◆ LISTED ENTRIES ◆
----------------
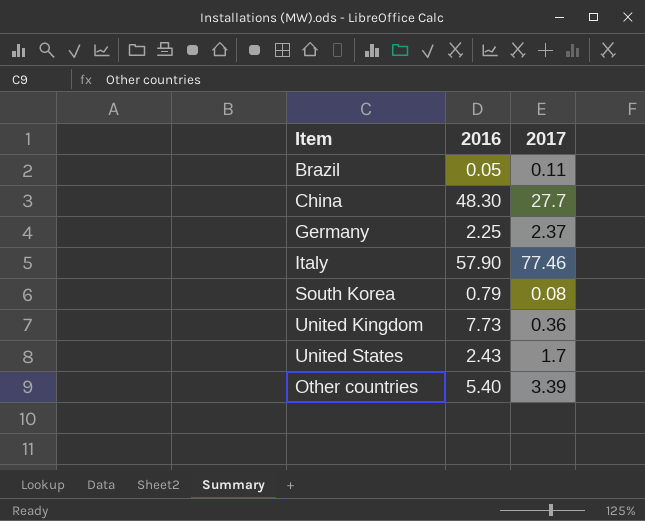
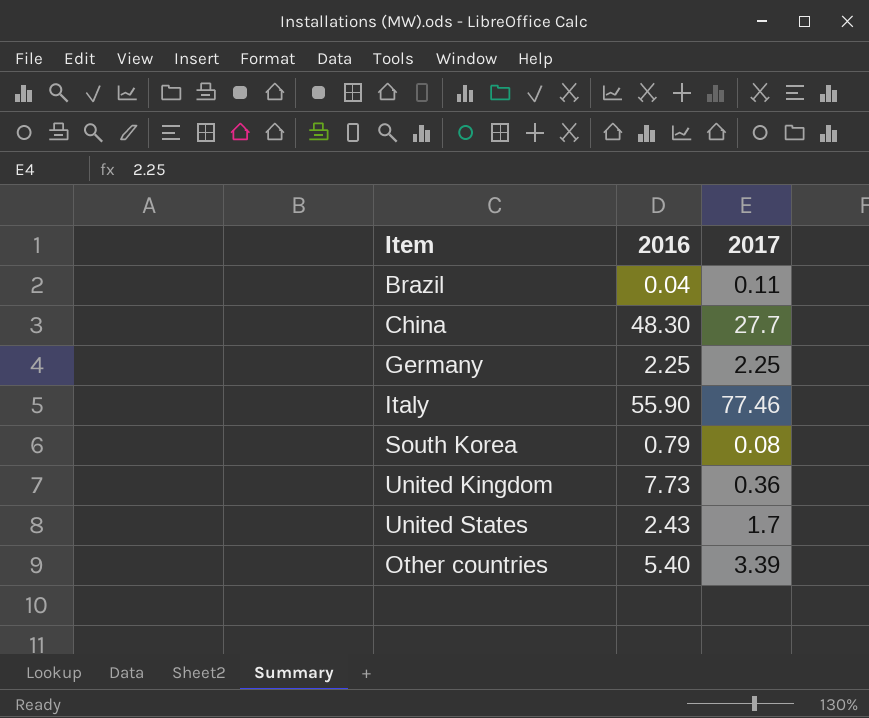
Brazil | 2016: 0.05 -> 0.04
Germany | 2017: 2.37 -> 2.25
Italy | 2016: 57.90 -> 55.90

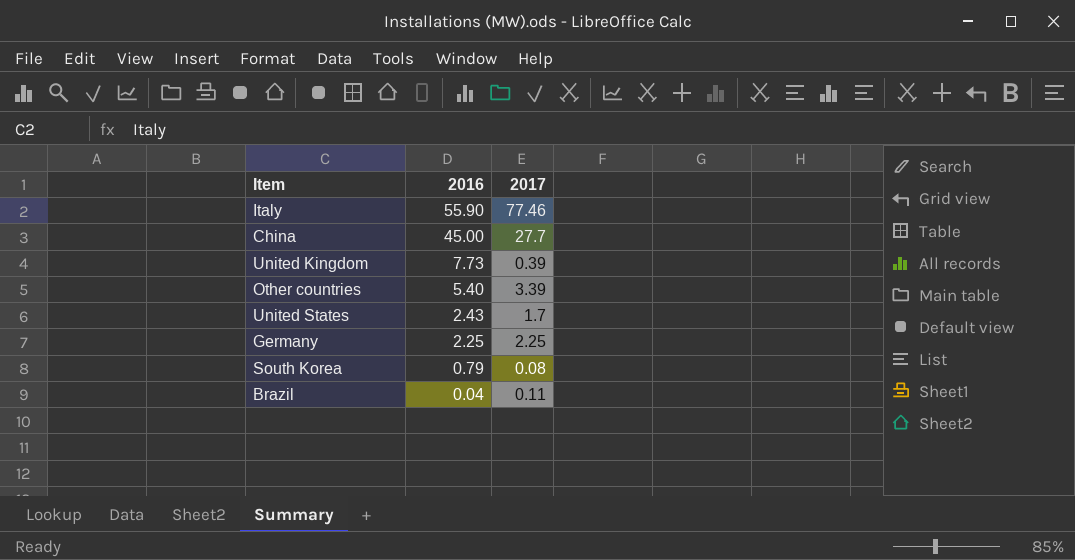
row order: none -> 2016 descending
China | 2016: 48.30 -> 45.00
United Kingdom | 2017: 0.36 -> 0.39

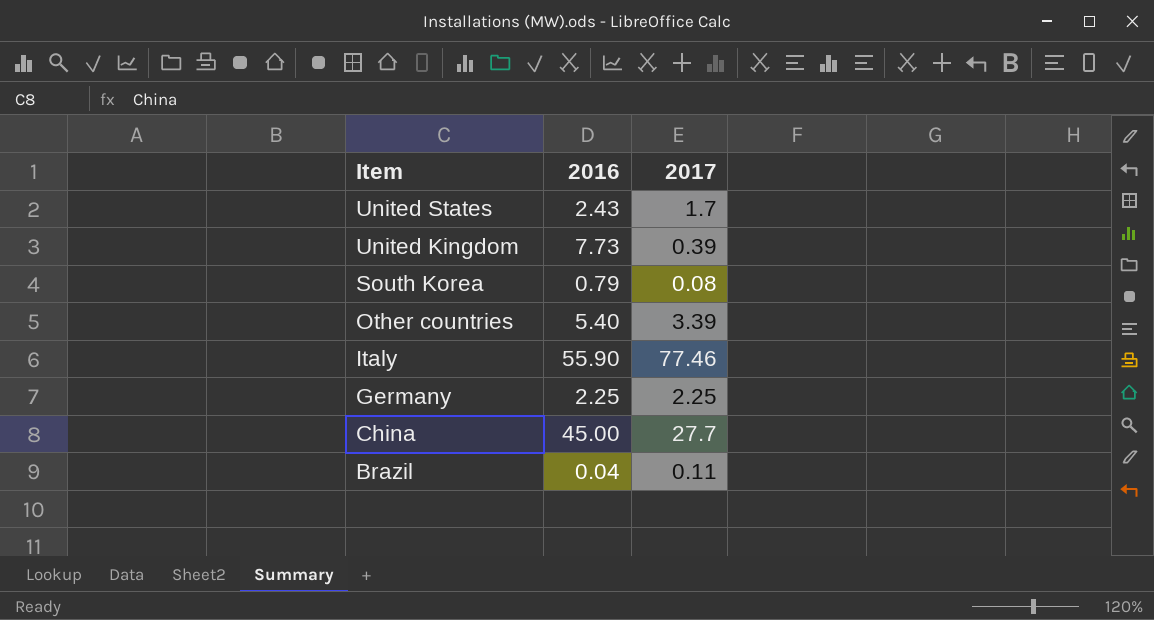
row order: 2016 descending -> Item descending

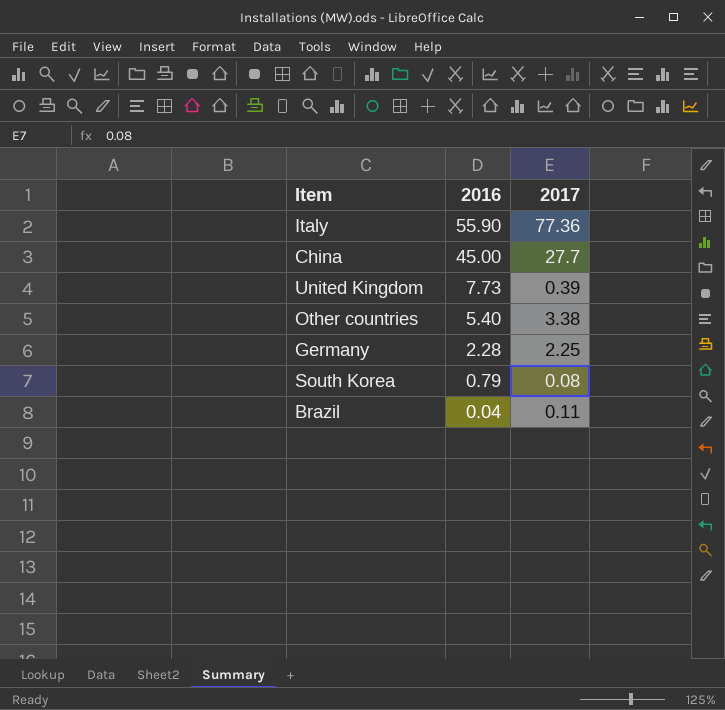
row order: Item descending -> 2016 descending
row United States: 2.43 | 1.7 -> none
Italy | 2017: 77.46 -> 77.36
Other countries | 2017: 3.39 -> 3.38
Germany | 2016: 2.25 -> 2.28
----------------
◆ BRIEF ◆
Please show every line of the records that holds the word "descending".

◆ EXERCISE SOLUTION ◆
row order: none -> 2016 descending
row order: 2016 descending -> Item descending
row order: Item descending -> 2016 descending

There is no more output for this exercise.